Transform is only partially updated

Hi everyone,

I have an transform that suppose to track the latest doc of some index.
The transform I made is based on field called "etl_id" and for some reason it is updated only for few "etl_id" but not all of them, here is an example of some doc that was not updated in the transform:

source index (etl_logs):

{
        "_index": "etl_logs",
        "_id": "C1FKPI0BOAhJ8yM6psQ7",
        "_score": null,
        "_source": {
          "level": "INFO",
          "host": "host1",
          "etl_filename": "etl.py",
          "etl_id": "1988",
          "items_processed": 1,
          "log_data": "",
          "timestamp": "2024-01-24T18:25:41+03:00"
        }

transform index (latest_etl_log):

{
        "_index": "latest_etl_log",
        "_id": "MYWbD3aM_AEJlF6WStE10ckAAAAAAAAA",
        "_score": null,
        "_source": {
          "items_processed": 1,
          "etl_id": "1988",
          "level": "INFO",
          "etl_filename": "etl.py",
          "host": "host1",
          "log_data": "",
          "timestamp": "2024-01-22T16:52:57+03:00"
        }

And here is the transform settings:

{
  "count": 1,
  "transforms": [
    {
      "id": "latest_etl_log",
      "authorization": {
        "roles": [
          "superuser"
        ]
      },
      "version": "8.7.1",
      "create_time": 1705401981779,
      "source": {
        "index": [
          "etl_logs"
        ],
        "query": {
          "match_all": {}
        }
      },
      "dest": {
        "index": "latest_etl_log"
      },
      "sync": {
        "time": {
          "field": "timestamp",
          "delay": "60s"
        }
      },
      "latest": {
        "unique_key": [
          "etl_id.keyword"
        ],
        "sort": "timestamp"
      },
      "settings": {}
    }
  ]
}

Any ideas what can be the problem? why some of the etl_id are updated correctly and the others stays behind?

Hi @Doron_Abramovich,

Can you please try changing your transform configuration and use

"unique_key": [
          "etl_id"
        ],

instead ?

That being said, I'm not sure I fully understand your problem :
are you missing latest docs for some etl_id, or do you have docs in your destination index for every etl_id, but these docs are not the latest ones ?

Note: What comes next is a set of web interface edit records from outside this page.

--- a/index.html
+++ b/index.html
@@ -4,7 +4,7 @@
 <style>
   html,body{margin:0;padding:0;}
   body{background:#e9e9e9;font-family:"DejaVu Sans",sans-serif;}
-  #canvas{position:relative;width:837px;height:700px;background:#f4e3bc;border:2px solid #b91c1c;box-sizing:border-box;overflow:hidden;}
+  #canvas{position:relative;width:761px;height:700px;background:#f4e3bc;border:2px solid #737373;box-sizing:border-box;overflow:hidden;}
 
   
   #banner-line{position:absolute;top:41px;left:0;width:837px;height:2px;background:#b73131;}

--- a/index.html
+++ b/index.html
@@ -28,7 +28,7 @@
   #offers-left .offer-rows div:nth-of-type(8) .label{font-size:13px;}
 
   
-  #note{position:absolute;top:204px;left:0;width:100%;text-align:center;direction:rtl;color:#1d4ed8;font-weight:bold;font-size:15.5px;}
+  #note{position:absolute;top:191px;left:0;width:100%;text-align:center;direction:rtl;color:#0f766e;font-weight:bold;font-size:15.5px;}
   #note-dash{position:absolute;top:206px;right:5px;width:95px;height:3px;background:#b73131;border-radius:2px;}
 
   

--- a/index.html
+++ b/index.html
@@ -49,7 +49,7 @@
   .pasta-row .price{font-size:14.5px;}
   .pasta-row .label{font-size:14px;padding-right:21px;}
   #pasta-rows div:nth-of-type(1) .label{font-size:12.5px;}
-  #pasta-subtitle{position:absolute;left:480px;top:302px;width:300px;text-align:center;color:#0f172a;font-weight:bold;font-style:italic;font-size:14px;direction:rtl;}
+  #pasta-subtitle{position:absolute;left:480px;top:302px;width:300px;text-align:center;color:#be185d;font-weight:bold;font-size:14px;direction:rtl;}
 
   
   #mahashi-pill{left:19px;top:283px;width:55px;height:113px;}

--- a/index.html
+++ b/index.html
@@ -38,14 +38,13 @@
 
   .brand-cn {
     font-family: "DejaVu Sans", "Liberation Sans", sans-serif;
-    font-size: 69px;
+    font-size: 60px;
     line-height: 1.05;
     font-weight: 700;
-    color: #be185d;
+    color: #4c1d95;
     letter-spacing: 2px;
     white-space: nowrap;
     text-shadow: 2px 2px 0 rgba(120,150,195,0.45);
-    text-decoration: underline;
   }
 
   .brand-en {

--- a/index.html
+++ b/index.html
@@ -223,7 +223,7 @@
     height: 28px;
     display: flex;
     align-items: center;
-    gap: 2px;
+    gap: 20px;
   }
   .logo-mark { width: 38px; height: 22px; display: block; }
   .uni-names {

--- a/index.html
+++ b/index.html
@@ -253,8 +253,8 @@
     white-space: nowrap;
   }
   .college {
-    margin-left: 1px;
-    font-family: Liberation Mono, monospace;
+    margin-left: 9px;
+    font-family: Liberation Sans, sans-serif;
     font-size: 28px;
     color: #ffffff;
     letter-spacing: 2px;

The example you provided was describing the latter, and it's a different problem overall.

1 Like

@greco
Yeah sorry it was not so clear,

I have all needed etl_id on the destination index but only some of them are keep on updating, the example I gave was a document that was suppose to be updated according to the source index (with the date 2024-01-24) where the destination index after transformed holding older document (with the date 2024-01-22)

I will try your solution anyhow and let you know if it works out :slight_smile:

edited:
while trying to use etl_id instead if etl_id.keyword I get an error message

Fielddata is disabled on [etl_id] in [etl_logs]. Text fields are not optimised for operations that require per-document field data like aggregations and sorting, so these operations are disabled by default.

Is there another solution you can think of,
You have an idea of what might be the problem?

Ok, thanks for clarifying.

The only reason I can think of for these missing docs would be a transform that struggles to catch up for some values of etl_id : do you have a lot of documents ?

Are your transforms lagging ?

There are only 45 types of etl_id options, thats pretty solid i guess..
The etl_id can be both a number or string, for exmaple - "1424" and "FTP_daily_process" are two different types.

The field mapping of source index etl_logs is :

"etl_id": {
          "type": "text",
          "fields": {
            "keyword": {
              "type": "keyword",
              "ignore_above": 256
            }
          }
       }

I now changed it to be a fieldata and use etl_id instead if etl_id.keyword,

will let you know soon if it worked out

Update:
The problem still happens, my other transforms works properly, it is just this one..

Thank you for trying all this,
We need a bit more time to investigate further.

After quick check on the transform messages I can see that I do get a warning message:
Non-empty destination index [latest_etl_log]. Contains [70] total documents.

Thank you!
I appreciate your help :slight_smile:

One more reason for missing updates I can think of is that when the document is ingested into source index, its timestamp is "old", i.e.: older than 60s (the configured delay) than the actual server timestamp.
Usually the solution for that is to have an ingest pipeline on the source index that will populate event.ingested field for every source document and then to use event.ingested field in the sync.time section of the transform config.

You can find the pipeline code here:

This is actually a good point, As I remember I struggled using the server timestamp for something because it was not match to my country timezone,

The only question is.. How come this problem happens only for a certain index?
Maybe it happens because this time field name in this index is "timestamp" which is the same as the server uses?